Une des raisons de l'erreur est évidemment la conséquence du précédent libyen. Le président Assad n'avait pas envie de finir comme Kadhafi. Il a retenu l'avertissement. Mais quand on parle de régime autoritaire, on ne parle pas d'un homme, mais d'un clan. Dans l'article mentionné, je soulignais qu'un État reposait sur une hiérarchie qui profitait à certains. Les pays pauvres n'ont pas de position de repli pour les élites évincées du pouvoir. Le clan Assad et les alaouites ont serré les rangs et les autres minorités ne se sont pas jointes à la révolte.

La deuxième erreur est évidemment l'appréciation du rôle de la Russie et de la Chine. Non seulement ces deux grandes puissances tiennent à limiter le droit d'ingérence en général, mais elles ont l'impression de s'être fait avoir en Libye. Les Occidentaux ont été plus malins la fois précédente. Ça ne peut pas marcher à tous les coups. Mais surtout, la Russie a une base navale en Syrie. Elle ne veut pas perdre cette dernière implantation en Méditerranée. On peut même se demander si cette affaire n'est pas un moyen d'éliminer les Russes de toute la zone dans une stratégie dérivée de la Guerre froide, en se moquant totalement de l'intérêt des populations locales. Les insurgés étant les dindons de la farce.

Au tout début de la révolte, les journalistes rappelaient la répression de l'époque du père du président actuel, en 1982. On parlait de 15 000 morts. Il semble qu'aujourd'hui, un an et demi après, on en soit à 30 000 morts. Quand ça a commencé, je n'avais pas l'optimisme de médias qui insistaient sur l'aspect pacifique des manifestations. Ce que je craignais est arrivé. Quand on joue à la politique, on joue à la guerre. Et la guerre, ça tue.

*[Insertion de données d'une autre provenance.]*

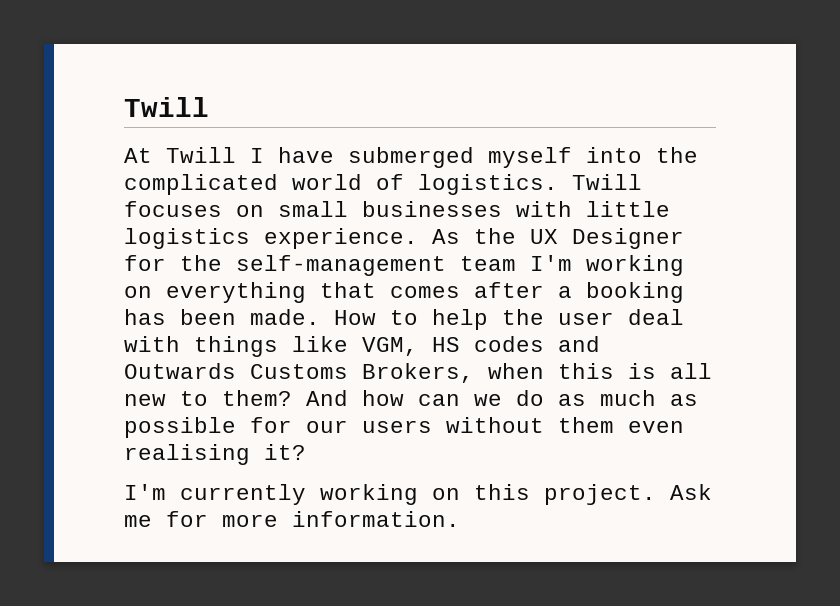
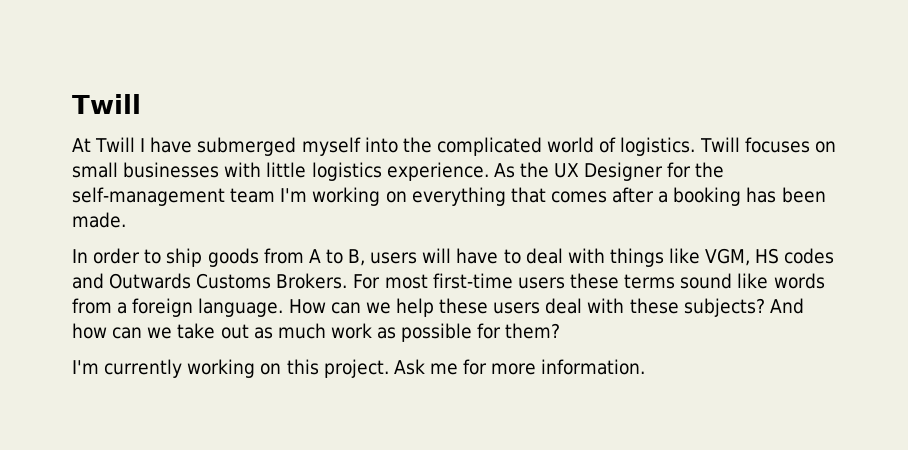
- As the UX Designer for the self-management team I'm working on everything that comes after a booking has been made. How to help the user deal with things like VGM, HS codes and Outwards Customs Brokers, when this is all new to them?
+ As the UX Designer for the self-management team I'm working on everything that comes after a booking has been made.
+ In order to ship goods from A to B, users will have to deal with things like VGM, HS codes and Outwards Customs Brokers. For most first-time users these terms sound like words from a foreign language. How can we help these users deal with these subjects?
- And how can we do as much as possible for our users without them even realising it?
+ And how can we take out as much work as possible for them?

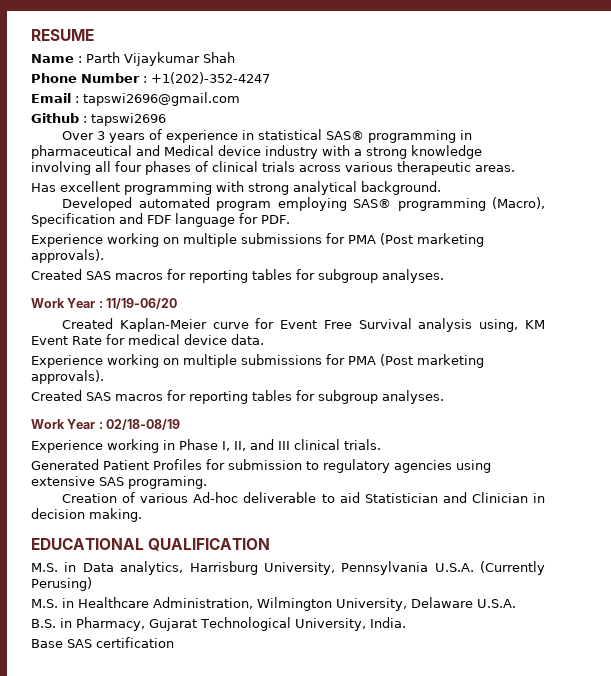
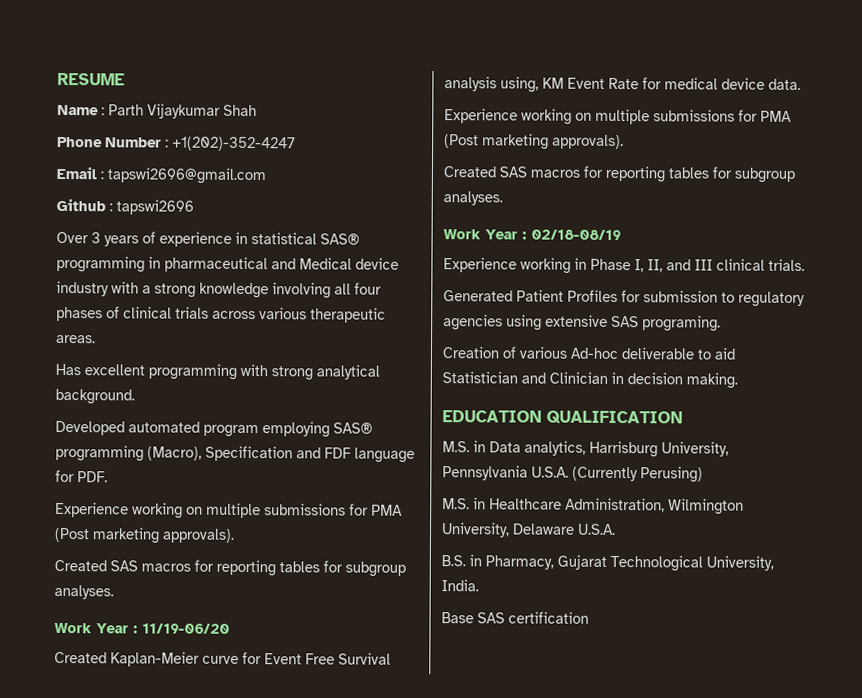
- EDUCATIONAL QUALIFICATION
+ EDUCATION QUALIFICATION

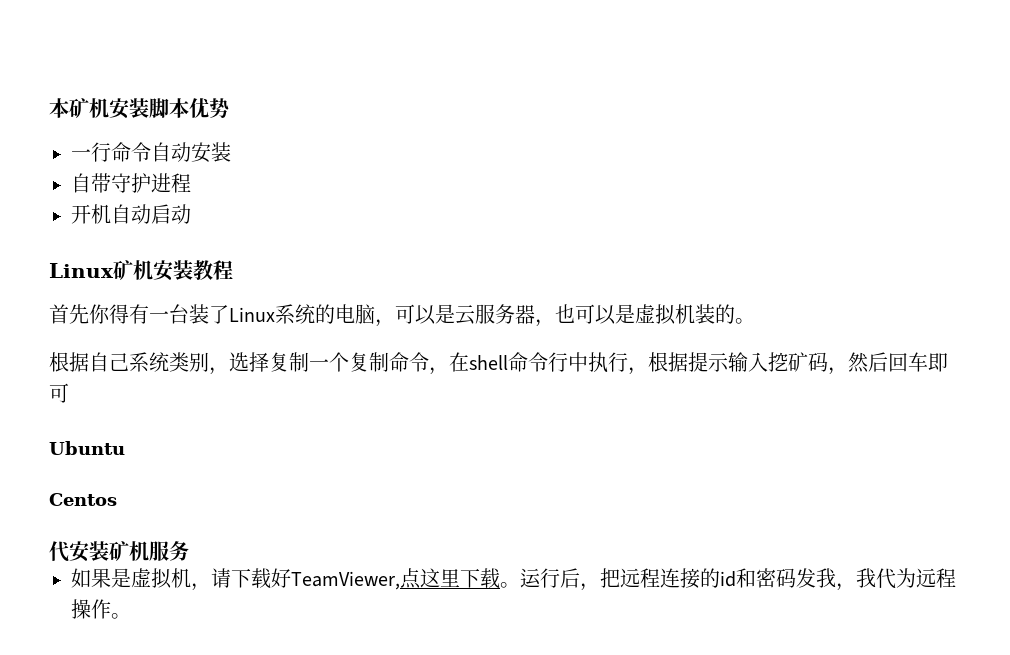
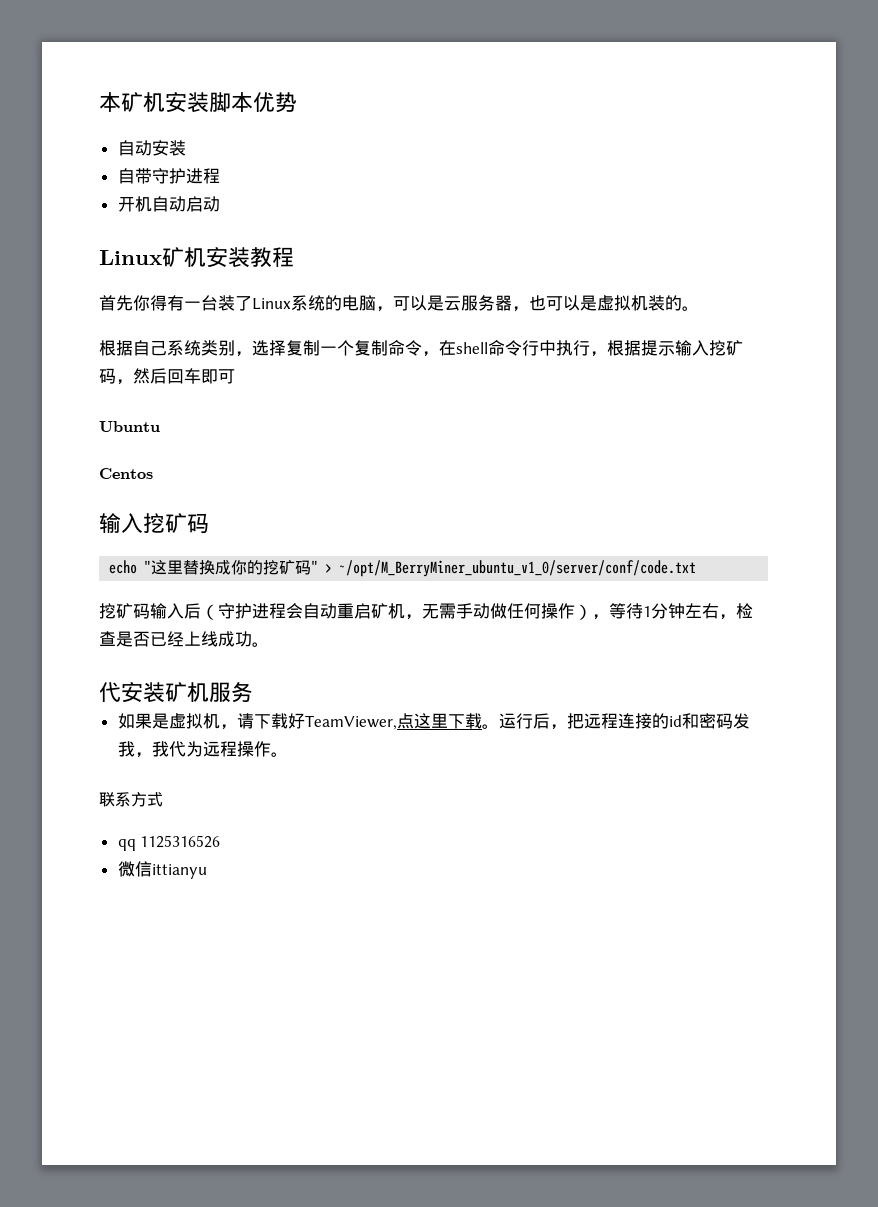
- 一行命令自动安装
+ 自动安装
  Centos
+ 输入挖矿码
+ echo "这里替换成你的挖矿码" > ~/opt/M_BerryMiner_ubuntu_v1_0/server/conf/code.txt
+ 挖矿码输入后（守护进程会自动重启矿机，无需手动做任何操作），等待1分钟左右，检查是否已经上线成功。
+ 联系方式
+ qq 1125316526
+ 微信ittianyu

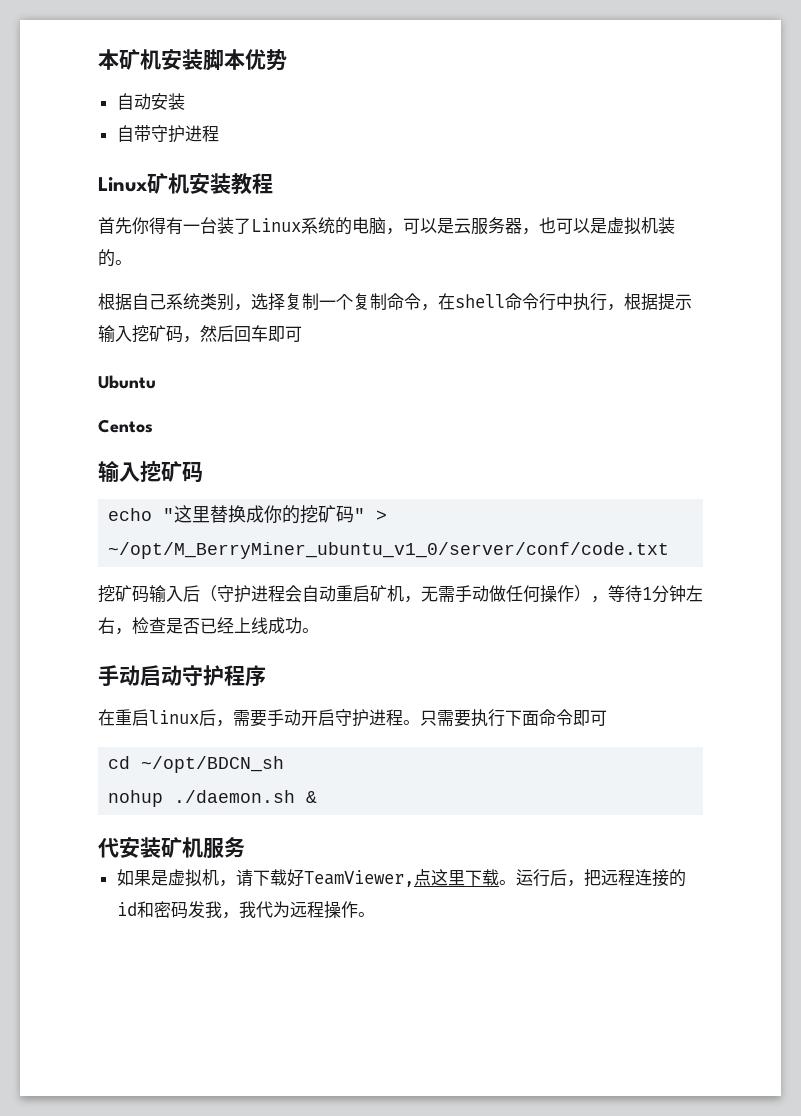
- 开机自动启动
+ 手动启动守护程序
+ 在重启linux后，需要手动开启守护进程。只需要执行下面命令即可
+ cd ~/opt/BDCN_sh
+ nohup ./daemon.sh &
- 联系方式
- qq 1125316526
- 微信ittianyu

La politique consiste à établir un consensus sur une hiérarchie assurant la paix sociale. La question est toujours de savoir ce que chaque camp est prêt à accepter comme désordre ou comme destruction. Une contestation pacifique est une manifestation de force symbolique. Si la répression dépasse un point de non-retour, les insurgés doivent céder ou choisir la violence. On sait aussi qu'il faut toujours laisser une position de repli, sinon les belligérants n'ont plus rien à perdre. Les tentatives d'Assad de reprendre la main en annonçant des réformes tout en jouant la fermeté n'ont pas satisfait les opposants. À ce stade, c'est sans doute la crainte d'une intervention extérieure qui a radicalisé la répression. Dès lors, les jeux étaient faits.

Quand personne ne veut céder, c'est la guerre civile. Ce qui signifie que tous les Syriens doivent subir les conséquences de l'affrontement. Chaque camp joue évidemment sur la radicalisation de ceux qui ne sont pas encore engagés d'un côté ou de l'autre. Mais progressivement, c'est tout le pays, toutes les villes, toute l'économie, qui sont dévastés, avec les pertes humaines correspondantes. Et il faut payer les conséquences. On reconstruira, parce qu'on reconstruit toujours. Mais il faudra bien trouver ensuite le consensus qu'on n'avait pas réussi à trouver auparavant. L'irréparable ne rend pas les choses plus faciles.